The cast of six young actors agilely interacted with the set and each other in meandering plot lines revolving around their own personal quests.
It’s Hard Times at the Camera Blanca
Broad Street Review /// First published in Edge Philadelphia /// Friday, September 18, 2009
Applied Mechanics “It’s Hard Times at the Camera Blanca” presented the inescapable nature of the global economy, that other thing artists hate most about the intersection of art and economics. Here, eight circus characters (trapeze artists, clowns, a lion tamer) downed drinks at the Camera Blanca bar as they struggled with the economic uncertainty of a travelling show on the verge of financial failure.
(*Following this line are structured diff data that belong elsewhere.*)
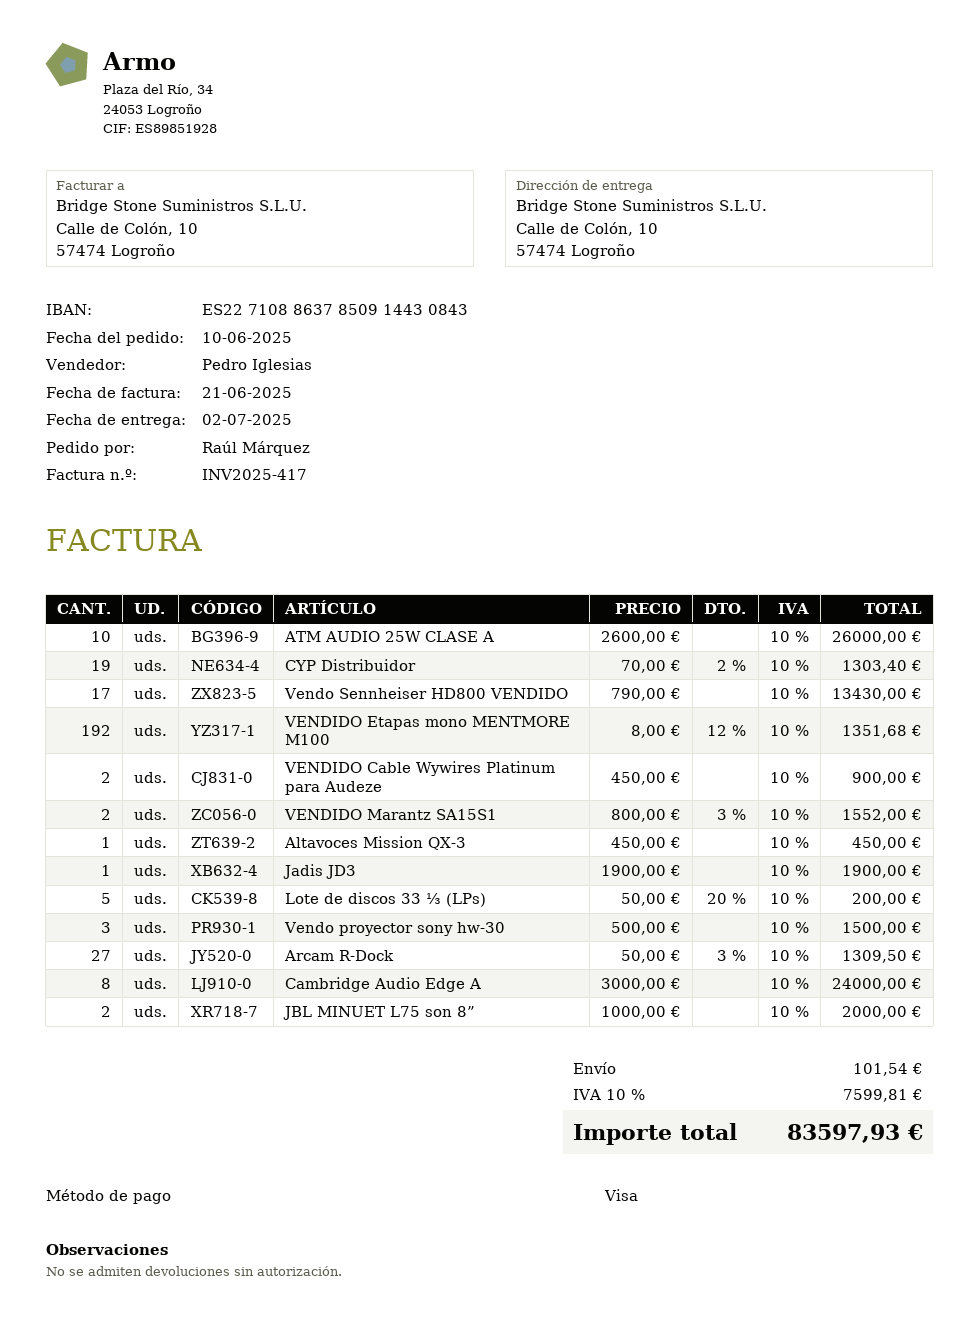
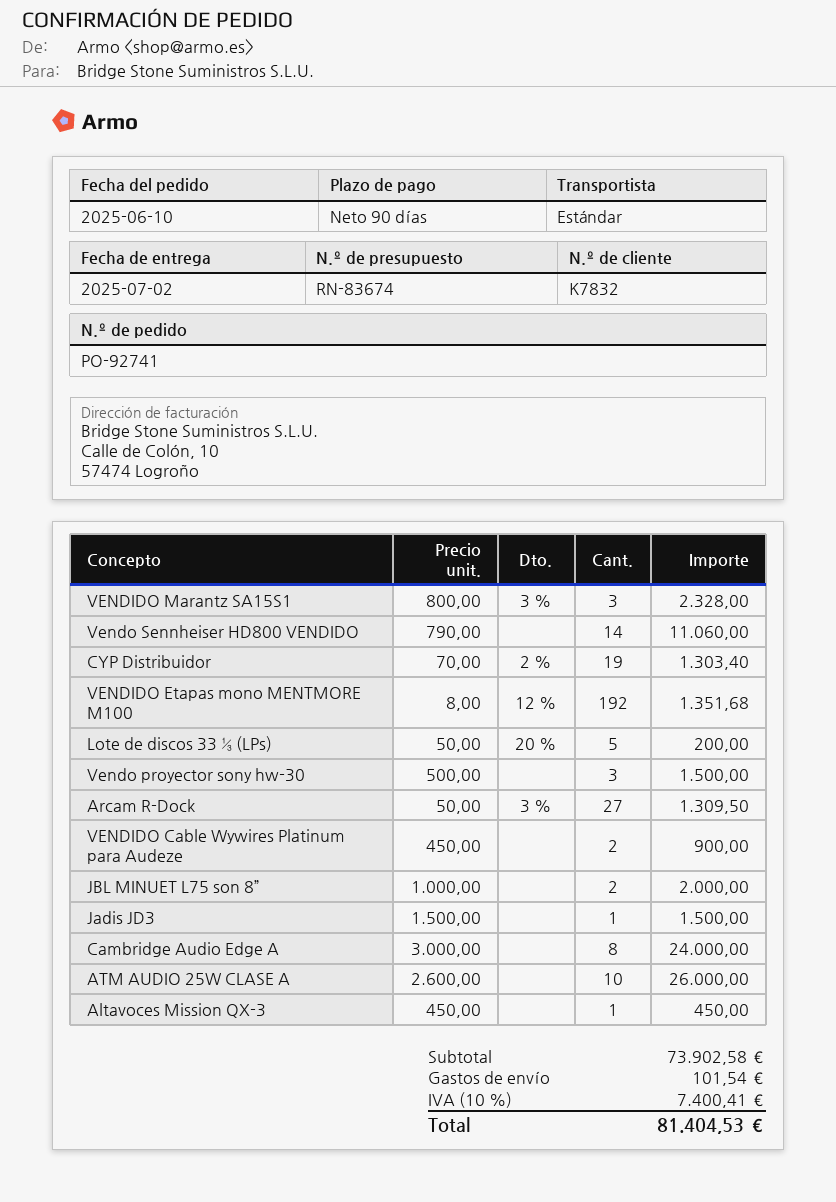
Vendo Sennheiser HD800 VENDIDO: 17 x 790.00 = 13430.00 -> 14 x 790.00 = 11060.00
VENDIDO Marantz SA15S1: 2 x 800.00 - 3% = 1552.00 -> 3 x 800.00 - 3% = 2328.00
Jadis JD3: 1 x 1900.00 = 1900.00 -> 1 x 1500.00 = 1500.00
tax: 10% = 7599.81 -> 10% = 7400.41
total: 83597.93 -> 81404.53

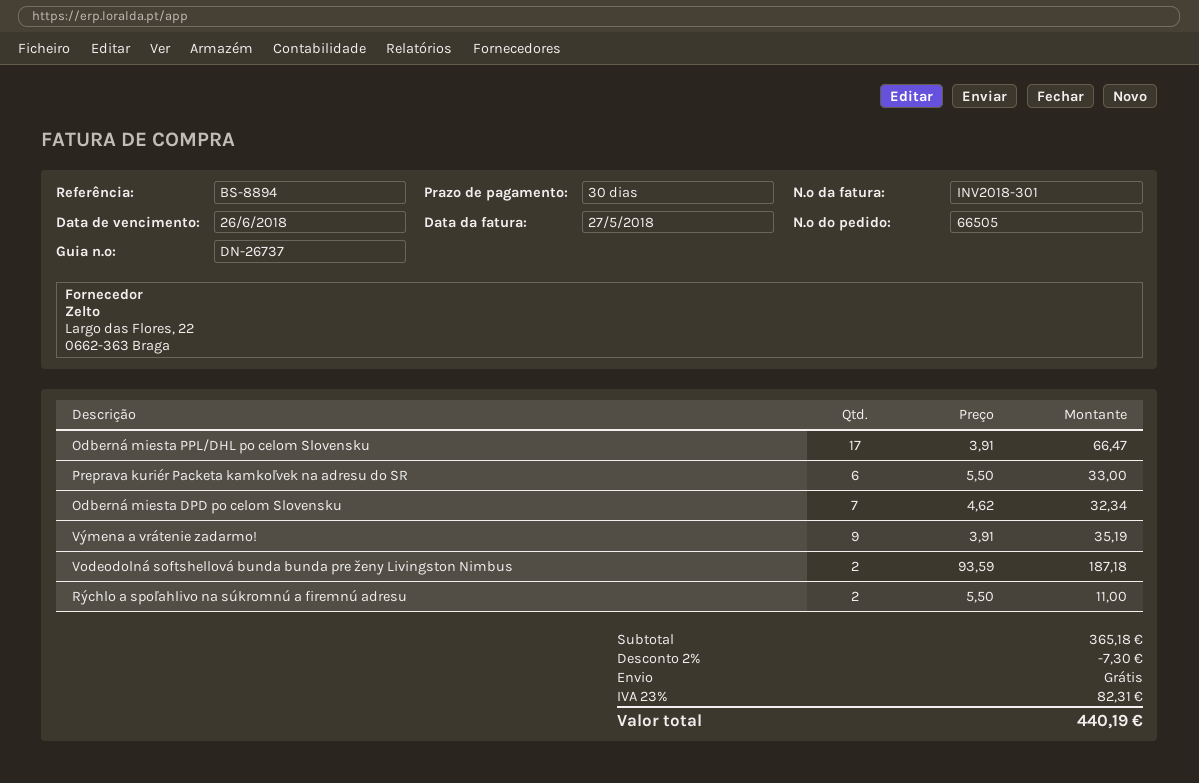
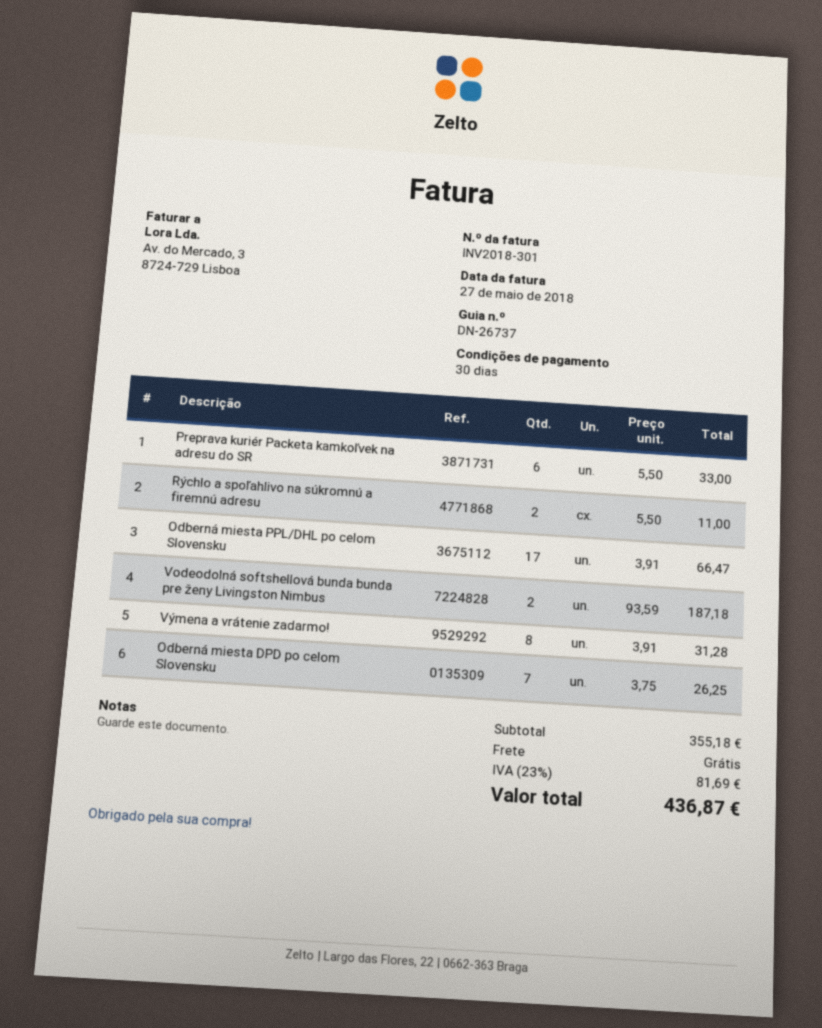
Odberná miesta DPD po celom Slovensku: 7 x 4.62 = 32.34 -> 7 x 3.75 = 26.25
Výmena a vrátenie zadarmo!: 9 x 3.91 = 35.19 -> 8 x 3.91 = 31.28
subtotal: 365.18 -> 355.18
discount: 2% = 7.30 -> none
tax: 23% = 82.31 -> 23% = 81.69
total: 440.19 -> 436.87

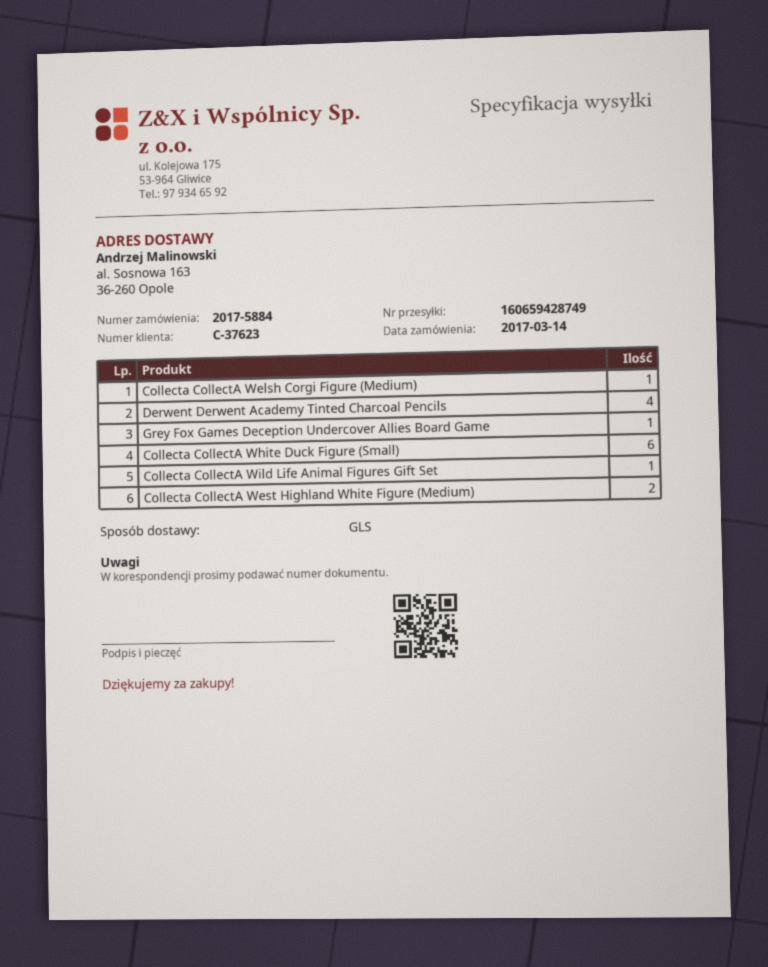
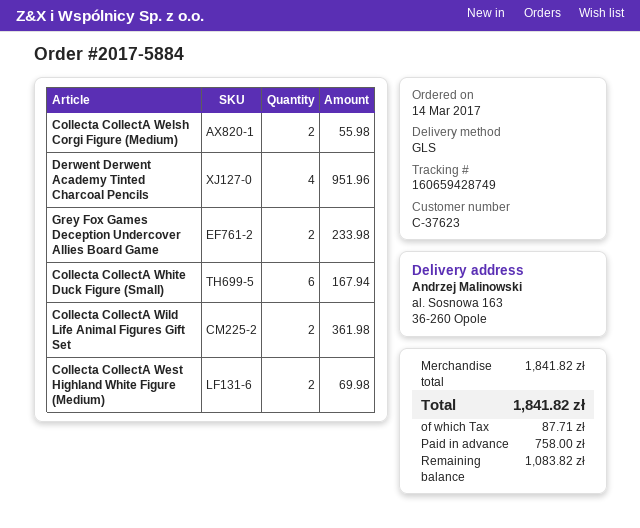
Collecta CollectA Welsh Corgi Figure (Medium): 1 -> 2
Grey Fox Games Deception Undercover Allies Board Game: 1 -> 2
Collecta CollectA Wild Life Animal Figures Gift Set: 1 -> 2

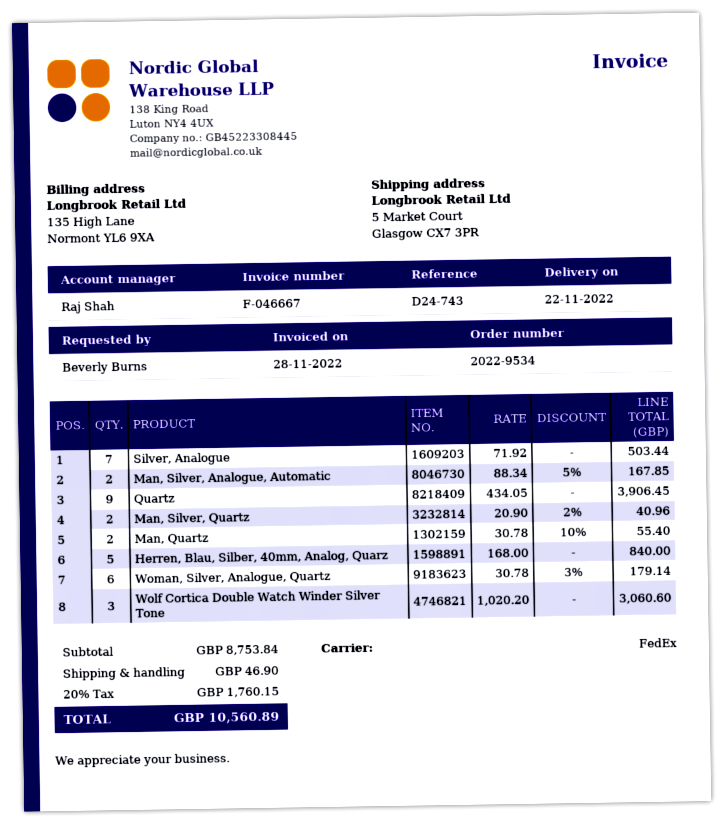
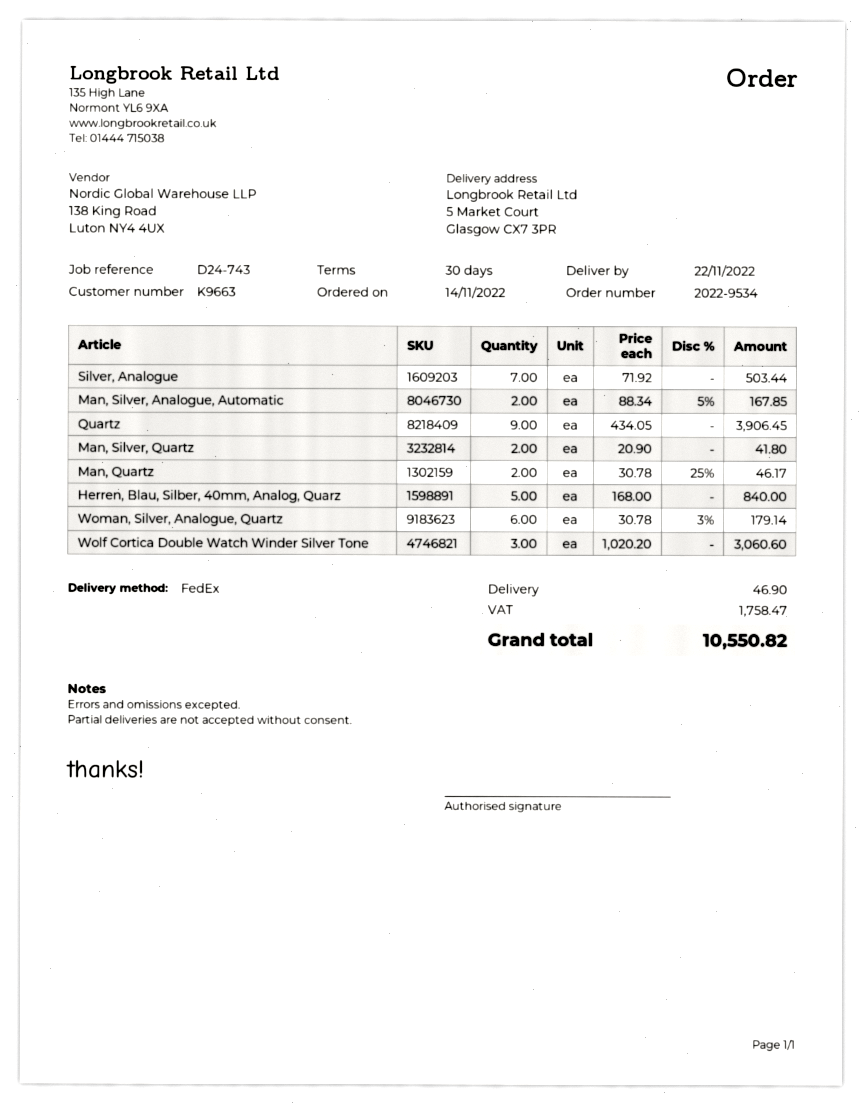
Man, Silver, Quartz: 2 x 20.90 - 2% = 40.96 -> 2 x 20.90 = 41.80
Man, Quartz: 2 x 30.78 - 10% = 55.40 -> 2 x 30.78 - 25% = 46.17
tax: 1760.15 -> 1758.47
total: 10560.89 -> 10550.82

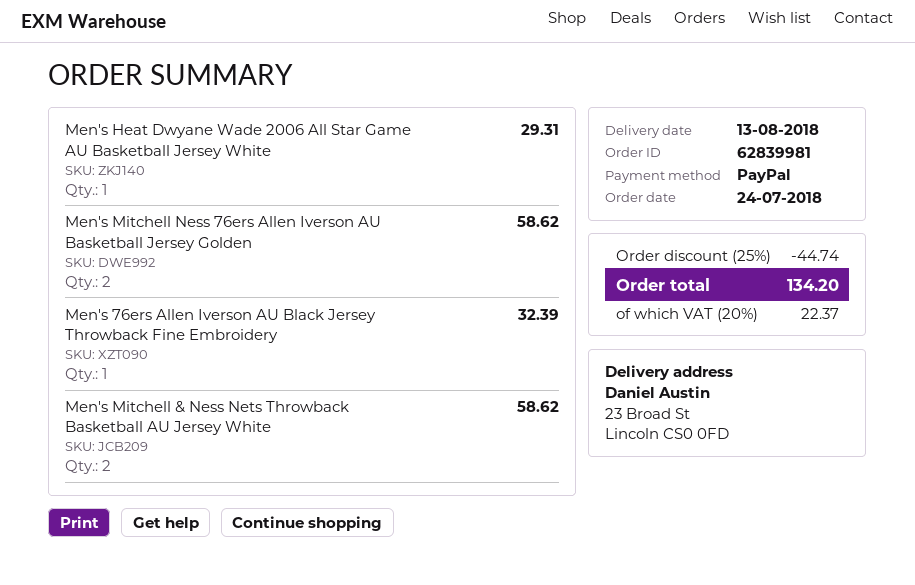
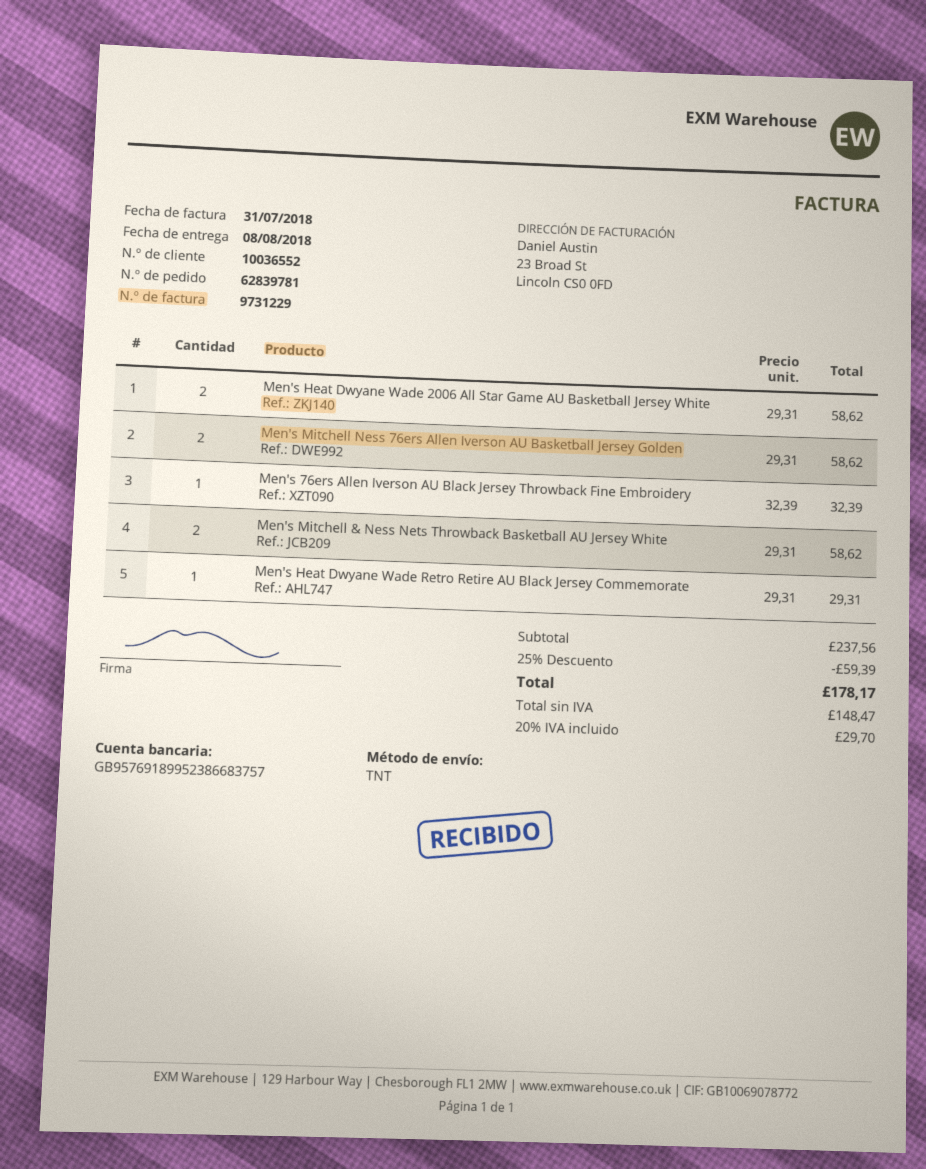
order number: 62839981 -> 62839781
delivery date: 2018-08-13 -> 2018-08-08
Men's Heat Dwyane Wade 2006 All Star Game AU Basketball Jersey White: 1 for 29.31 -> 2 for 58.62
Men's Heat Dwyane Wade Retro Retire AU Black Jersey Commemorate: none -> 1 for 29.31
discount: 25% = 44.74 -> 25% = 59.39
tax: 20% = 22.37 -> 20% = 29.70
total: 134.20 -> 178.17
The audience moved between tables, chairs, and barstools, eavesdropping on conversations between a brother and sister as their relationship fragments over an uncertain economic future, listening to the outpourings of clowns who fear irrelevancy, and throughout, witnessing a Ringmaster ruling over all of them with a unyielding iron fist.
…unlike the two monologues Mike Daisey showcased at this year’s festival, Wright at least doesn’t dip into fantastical solutions to fix economic woes, but instead presents the valid, real concerns felt particularly by artists during an economic recession that makes the production of art a luxury and further drives the existence of artists to the margins.
Wright and her designer Maria Shaplin didn’t manufacture a sure-seller for the Fringe, but instead pushed at the boundaries of theatre as an art form. “Hard Times” dropped the proscenium, linear narrative, and fixed directorial focus, and forced the audience to follow characters about an awkward landscape, catching only part of the conversations at a time to piece together the evening by themselves.